What the task requires:
Which lines below hold the word "padding"? Copy all of them.

* * * *

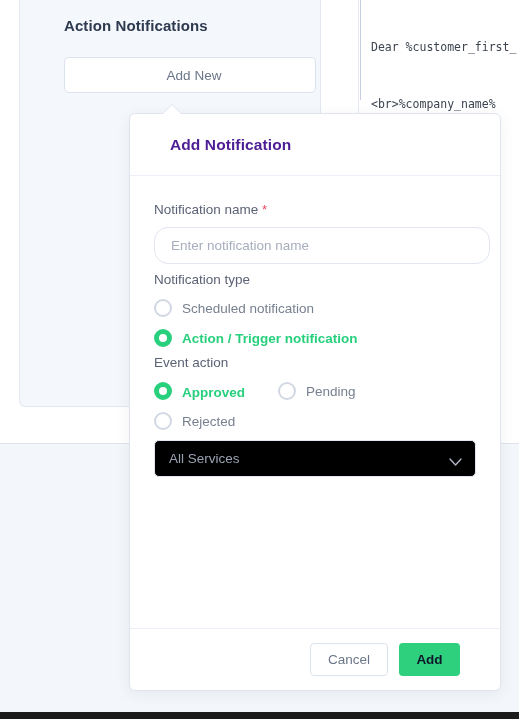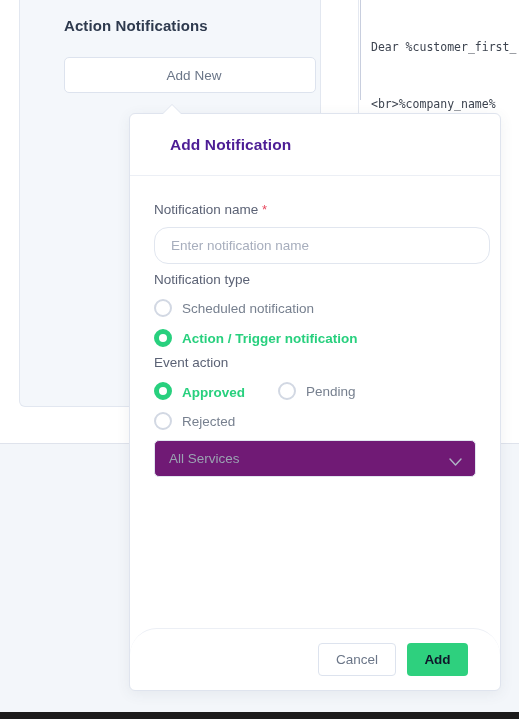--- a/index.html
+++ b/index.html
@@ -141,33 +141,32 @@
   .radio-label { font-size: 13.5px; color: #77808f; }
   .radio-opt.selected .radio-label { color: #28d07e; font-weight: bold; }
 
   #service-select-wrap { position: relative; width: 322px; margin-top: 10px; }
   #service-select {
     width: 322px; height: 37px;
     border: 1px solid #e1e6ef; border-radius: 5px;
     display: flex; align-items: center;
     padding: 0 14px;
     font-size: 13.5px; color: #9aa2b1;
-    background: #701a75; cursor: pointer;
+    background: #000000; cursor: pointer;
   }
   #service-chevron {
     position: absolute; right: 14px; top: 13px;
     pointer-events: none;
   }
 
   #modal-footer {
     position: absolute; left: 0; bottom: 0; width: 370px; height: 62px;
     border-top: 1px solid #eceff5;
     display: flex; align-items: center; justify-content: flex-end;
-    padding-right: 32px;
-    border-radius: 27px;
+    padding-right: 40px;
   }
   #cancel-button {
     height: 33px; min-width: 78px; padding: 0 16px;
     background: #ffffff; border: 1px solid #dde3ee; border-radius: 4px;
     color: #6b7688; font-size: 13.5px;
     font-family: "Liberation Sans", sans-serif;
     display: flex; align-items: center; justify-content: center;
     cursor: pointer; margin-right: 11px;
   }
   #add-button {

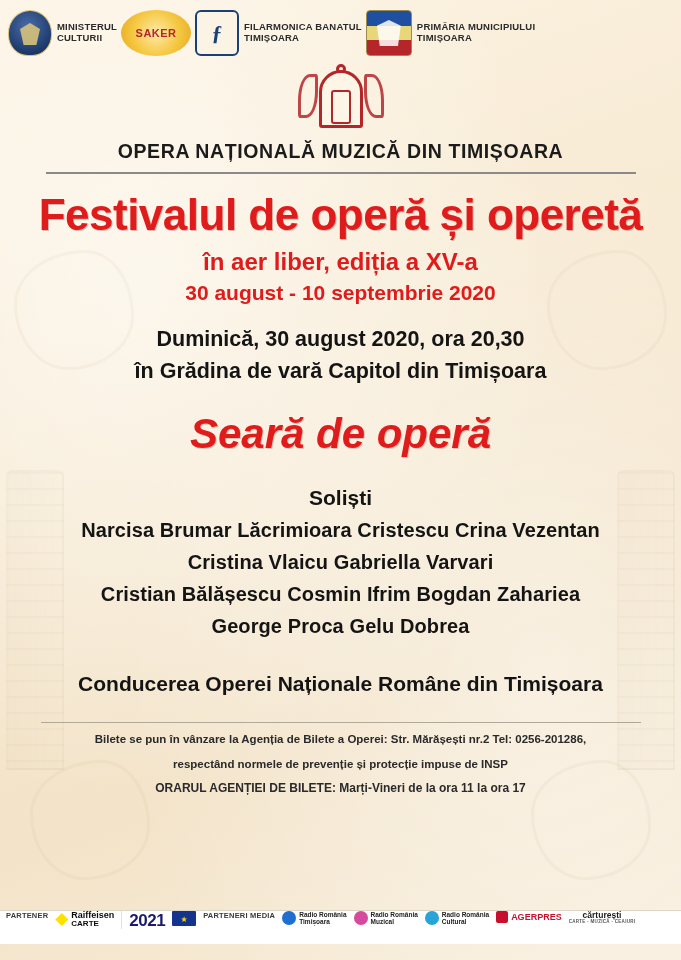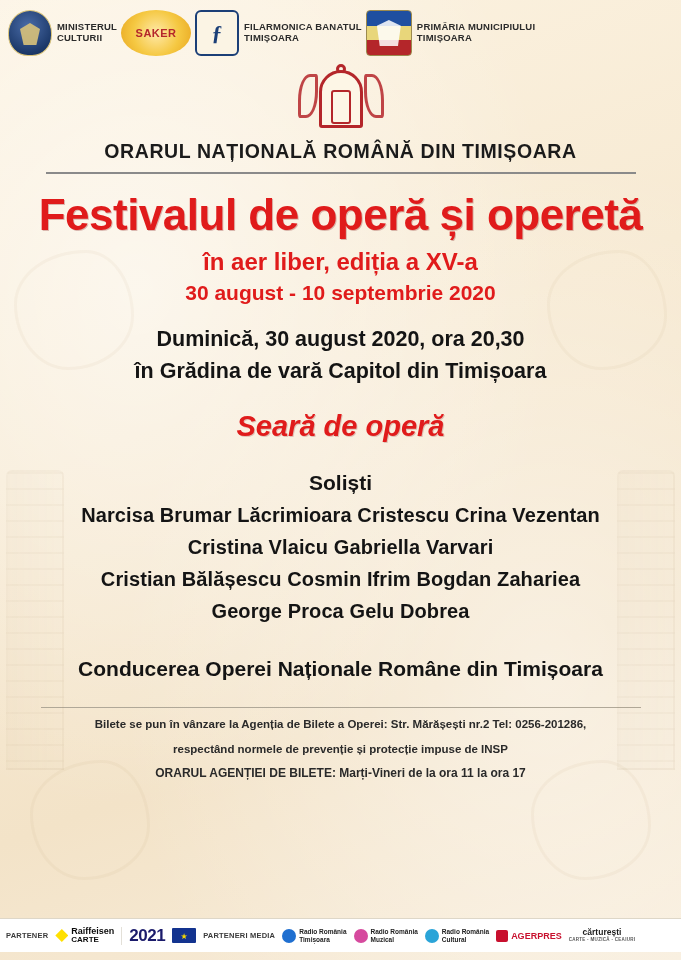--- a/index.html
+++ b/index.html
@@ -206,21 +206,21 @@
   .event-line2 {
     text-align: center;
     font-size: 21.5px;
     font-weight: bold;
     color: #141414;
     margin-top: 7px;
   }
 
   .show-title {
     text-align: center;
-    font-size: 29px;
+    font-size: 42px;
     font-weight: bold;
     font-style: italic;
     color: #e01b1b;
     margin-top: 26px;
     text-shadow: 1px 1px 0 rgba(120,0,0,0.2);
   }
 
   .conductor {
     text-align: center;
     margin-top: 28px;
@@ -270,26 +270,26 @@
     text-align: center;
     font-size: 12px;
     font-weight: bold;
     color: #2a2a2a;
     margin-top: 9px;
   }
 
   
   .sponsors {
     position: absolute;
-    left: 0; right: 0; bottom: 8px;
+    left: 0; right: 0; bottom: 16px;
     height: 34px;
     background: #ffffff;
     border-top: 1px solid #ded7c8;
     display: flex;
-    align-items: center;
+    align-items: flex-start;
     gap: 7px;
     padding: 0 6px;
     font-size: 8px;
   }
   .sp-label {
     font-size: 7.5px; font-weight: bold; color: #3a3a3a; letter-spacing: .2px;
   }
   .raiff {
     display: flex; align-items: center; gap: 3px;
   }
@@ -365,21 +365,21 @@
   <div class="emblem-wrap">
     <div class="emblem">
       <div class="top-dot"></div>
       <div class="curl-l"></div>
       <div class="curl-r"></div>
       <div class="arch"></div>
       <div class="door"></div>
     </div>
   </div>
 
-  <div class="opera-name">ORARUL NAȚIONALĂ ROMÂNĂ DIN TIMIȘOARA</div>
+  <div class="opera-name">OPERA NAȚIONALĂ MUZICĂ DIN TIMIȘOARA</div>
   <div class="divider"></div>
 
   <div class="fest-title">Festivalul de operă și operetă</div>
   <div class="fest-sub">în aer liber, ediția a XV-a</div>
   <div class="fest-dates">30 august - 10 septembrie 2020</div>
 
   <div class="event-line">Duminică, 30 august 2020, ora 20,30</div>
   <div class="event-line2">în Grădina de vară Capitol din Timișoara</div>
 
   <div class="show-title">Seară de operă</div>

* * * *

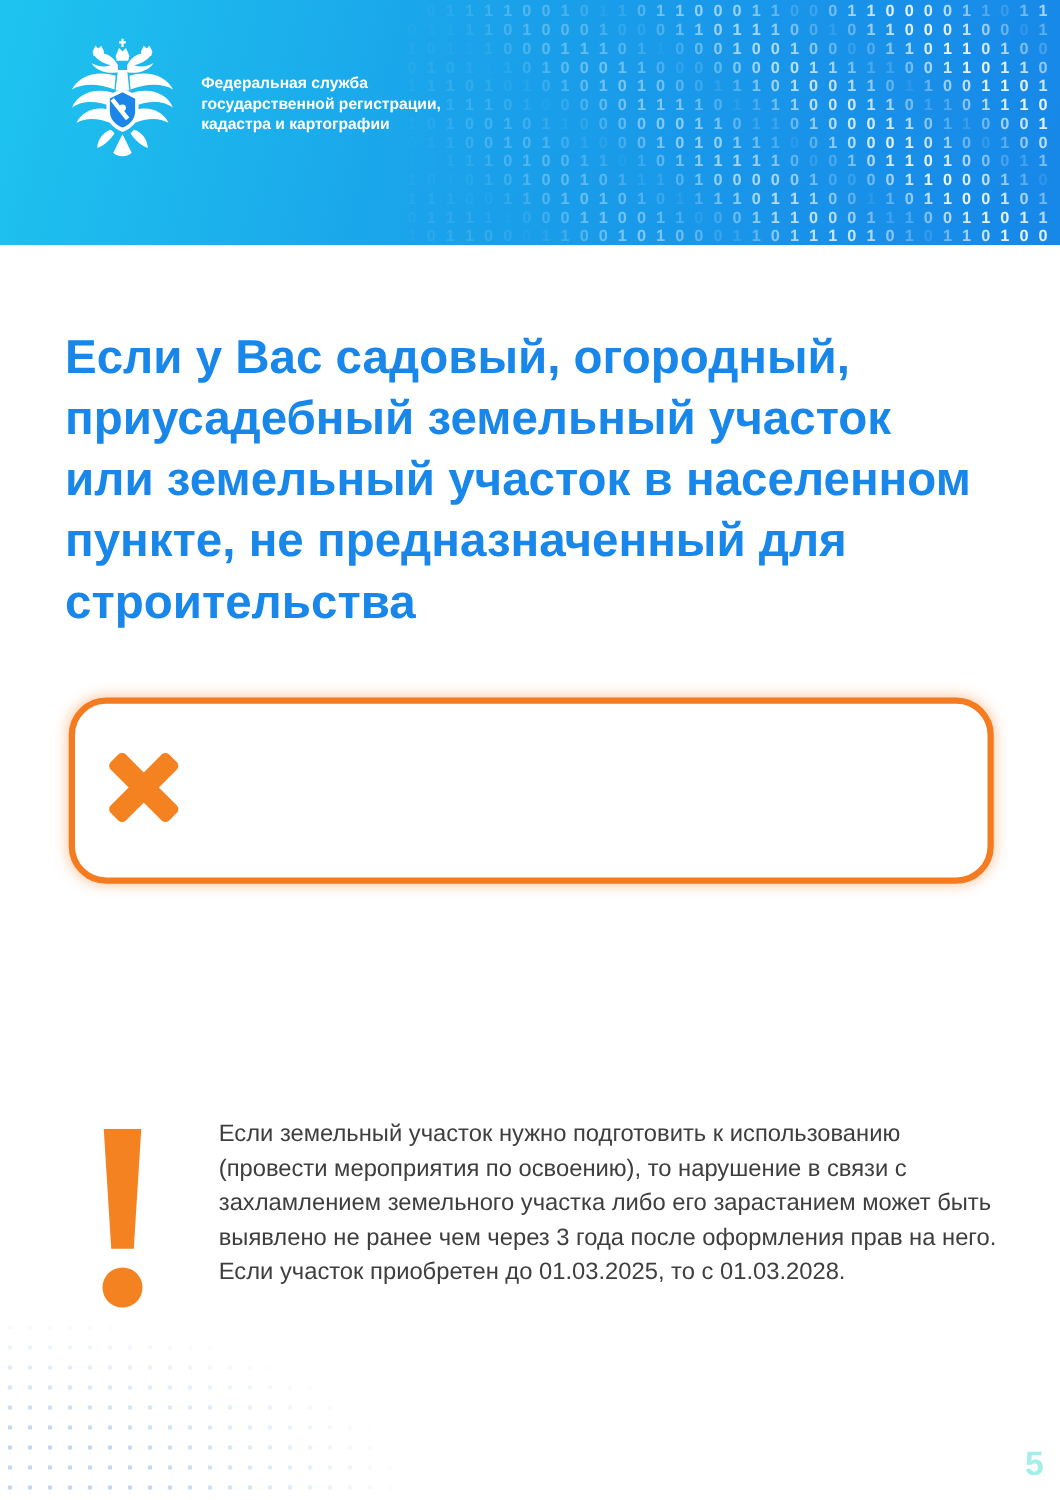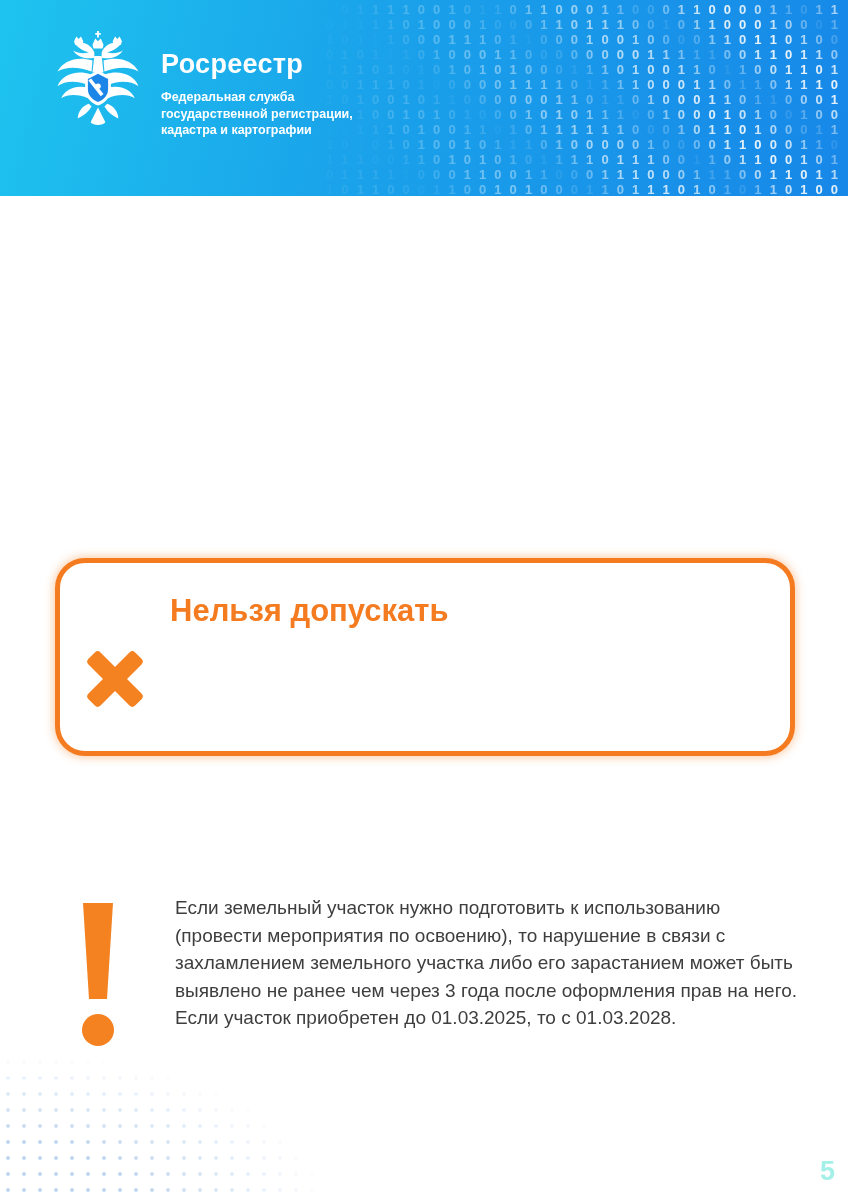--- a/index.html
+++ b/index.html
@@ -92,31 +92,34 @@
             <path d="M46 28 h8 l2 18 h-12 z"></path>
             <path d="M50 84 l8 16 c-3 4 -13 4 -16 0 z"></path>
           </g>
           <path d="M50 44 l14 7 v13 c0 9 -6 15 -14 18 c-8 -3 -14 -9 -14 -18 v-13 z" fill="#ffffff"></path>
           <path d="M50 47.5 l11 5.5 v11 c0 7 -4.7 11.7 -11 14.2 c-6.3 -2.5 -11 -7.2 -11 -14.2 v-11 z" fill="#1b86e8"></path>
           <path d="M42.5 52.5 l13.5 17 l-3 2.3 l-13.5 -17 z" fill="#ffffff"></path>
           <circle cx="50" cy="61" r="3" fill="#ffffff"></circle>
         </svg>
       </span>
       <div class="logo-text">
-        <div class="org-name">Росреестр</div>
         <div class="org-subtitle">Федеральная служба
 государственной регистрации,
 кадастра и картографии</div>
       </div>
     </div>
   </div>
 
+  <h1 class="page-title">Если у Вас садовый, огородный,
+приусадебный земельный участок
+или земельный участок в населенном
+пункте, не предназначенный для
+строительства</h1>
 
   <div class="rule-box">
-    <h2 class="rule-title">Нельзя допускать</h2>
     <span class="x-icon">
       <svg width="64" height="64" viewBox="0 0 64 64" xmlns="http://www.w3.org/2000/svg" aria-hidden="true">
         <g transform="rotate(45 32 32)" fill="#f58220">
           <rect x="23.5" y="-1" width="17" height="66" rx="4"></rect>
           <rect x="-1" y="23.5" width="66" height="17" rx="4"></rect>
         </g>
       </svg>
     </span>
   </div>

* * * *

Exercise output:
     padding: 0 14px;
-    padding-right: 32px;
+    padding-right: 40px;
     height: 33px; min-width: 78px; padding: 0 16px;
     padding: 0 6px;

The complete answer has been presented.